Extreme Gradient Boosting or XGBoost is a technique that has become quite useful for solving prediction problems. XGBoost is also quite interesting academically; for it combines quite few techniques together to give us one robust method. The technique is composed from gradient boosting, decision trees, matching pursuit and gradient descent in function space among others. In this post, we will explore and derive the inner workings of XGBoost.

The Regression Problem

We are given a set of samples from population $\{(y_i,x_i)\}_{i=1}^{N}$ which we call a dataset. $y$’s are scalars and $x$ are vectors.

There is also some function $F^{\ast}$ on the population which perfectly determines the entire population i.e. $y = F^{\ast}(x)$. However, this function is unknown and all we have is the dataset.

Regression problem is computing some $\hat{F}$ which is the best approximation of $F^{\ast}$ that minimises some loss function $L(y,F(x))$ over all values of $(y,x)$.

Different choices of $L$ and restriction on the structrue of $F$ leads to different algorithms. For example; mean squared error and linear function on $x$ gives linear regession.

T.H.E family of functions

Let assume (to make things easier) that $F$ has a simpler structure. The all powerful $F$ is from the family of functions which are weighted combination of simpler functions.

$$F(x) = \sum \beta_m h_m(x)$$

We do such approximations all the time. See mean field approximation for variational inference for a family which is product of simpler functions.

This makes our learning easier. It’s easier to see if we look at the explict structure of $F$.

$$F(x;\{\beta_t,\alpha_t\}) = \sum_t \beta_t h_t(x;\alpha_t)$$

All we need to do now is compute values of parameters $\beta$’s and $\alpha$’s which minimised $L$.

By the way, did we just sneak in a constraint on structure of $F$ ??? Are all the $h$’s same or different?

Well the structure allows everything. B.U.T, for XGBoost, all $h$’s are decision trees.

Gradient Boosting

All we need to do is compute $\beta$’s and $\alpha$’s

This is easier said than done.

Joint optimisation will lead to a situation where adjusting $\alpha$ of one tree would require us to adjust $\alpha$ of another. And $\alpha$ of a decision tree determines where to add a split. This is not productive at all as we will have to throw away the existing tree and construct a whole new tree. In optimisation land this is classif case of a dis-continous objective.
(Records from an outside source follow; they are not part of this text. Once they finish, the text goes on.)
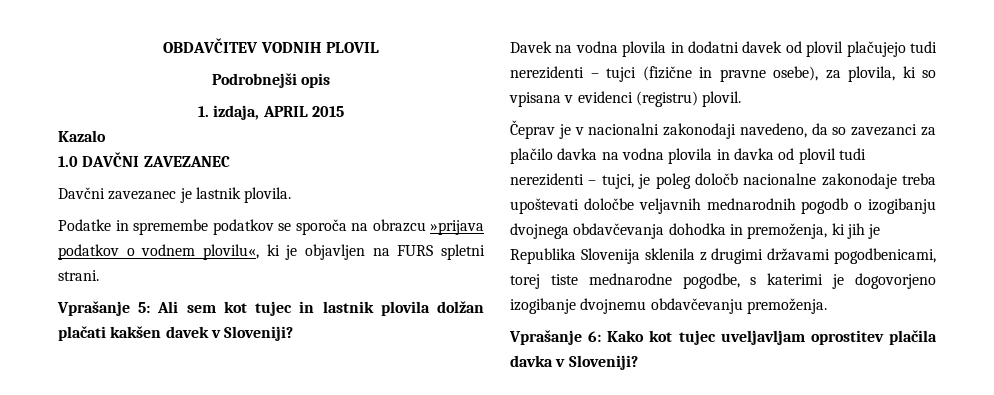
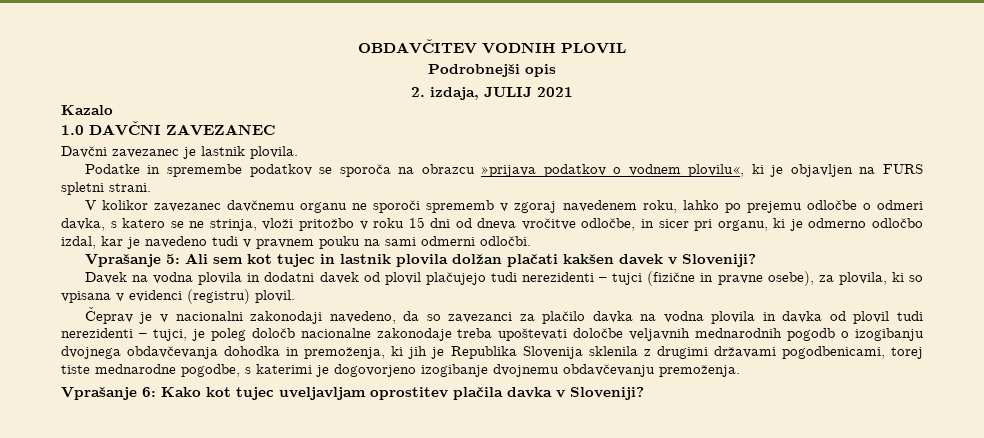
- 1. izdaja, APRIL 2015
+ 2. izdaja, JULIJ 2021
+ V kolikor zavezanec davčnemu organu ne sporoči sprememb v zgoraj navedenem roku, lahko po prejemu odločbe o odmeri davka, s katero se ne strinja, vloži pritožbo v roku 15 dni od dneva vročitve odločbe, in sicer pri organu, ki je odmerno odločbo izdal, kar je navedeno tudi v pravnem pouku na sami odmerni odločbi.

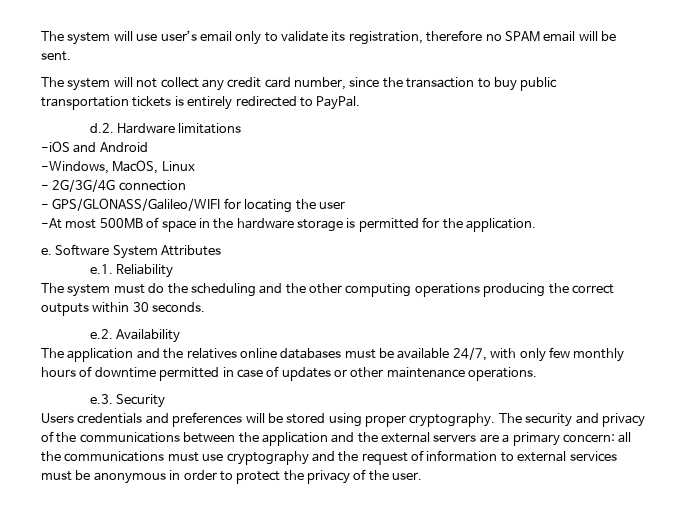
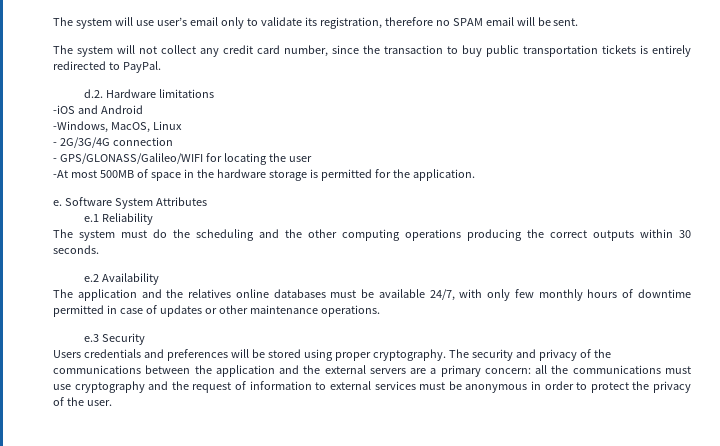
- e.1. Reliability
+ e.1 Reliability
- e.2. Availability
+ e.2 Availability
- e.3. Security
+ e.3 Security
So lets fix that problem by fixing things. We first find the best parameters for $h_1$ and then never change it. Then find best parameters for $h_2$ and so on. This idea is called “Gradient Boosting” where we restrict $F$ to the family of additive expansion is from the paper Greedy Function Approximation: A Gradient Boosting Machine. This stage wise stratergy is also very similar to matching pursuit algorithm in signal processing.

Given an loss function $l$ and parameterised objective function $f(x;\theta)$, we can find best $\theta$ which minimises $l$ using Gradient Descent. $$\theta \gets \theta - \gamma \nabla_l f$$

Let say we are following the approach of fixing things as listed above. We are in some intermediate step $m$. We have already found and fixed the parameters of $\beta_{1:m-1}$ and $\alpha_{1:m-1}$ and the current best regressor we have is

$$F_{t-1}(x) = \sum_{i=1}^{t-1} \beta_i h_i(x; \alpha_i)$$

We want to add to this a $p_t(x) = \beta_t h_t(x;\alpha_t)$ and reduce the error further.

$$ l_t = \operatorname{arg min} \sum_{i=1}^{N} \operatorname{L}(y_i, F_{t-1}(x)+f_t(x))$$

In this situation we can find best parameters for $f_t$ using gradient descent on function space. But we need $\frac{\partial l_t}{\partial f_t}$. Let ignore a few things a write this situation simply as

$$l = \operatorname{L}(y, p+f(x))$$

If we squint our eyes, r.h.s looks like a function with a fixed point $p$ and a small delta $f(x)$. We can expand it around the fix point using second order taylor’s series approximation.

$$l = \operatorname{L}(y, p) + \nabla_p \operatorname{L}(y,p) f(x) + \nabla_p^2 \operatorname{L}(y,p) \frac{f(x)^2}{2} $$

This immediatly gives us an opening to get the derivative of loss w.r.to $f(x)$.

$$\frac{\partial l}{\partial f} =0 + \nabla_p \operatorname{L}(y,p) + \nabla_p^2 \operatorname{L}(y,p) f(x) = \nabla_p^2 \left( \frac{\nabla_p}{\nabla_p^2} + f(x)\right)$$

Since optimum occurs at the saddle point, the optimum $f(x)$ is the one which makes the derivative zero. So at $\frac{\partial l}{\partial f} =0$ we have $$f(x) = - \frac{\nabla_p}{\nabla_p^2}$$

Ultimately, to find the best additive function to the model at stage $t$, we simply have to fit $h_t(x)$ to predict the residuals $\{-{\nabla_p}/{\nabla_p^2} \}$. This again is another regression problem.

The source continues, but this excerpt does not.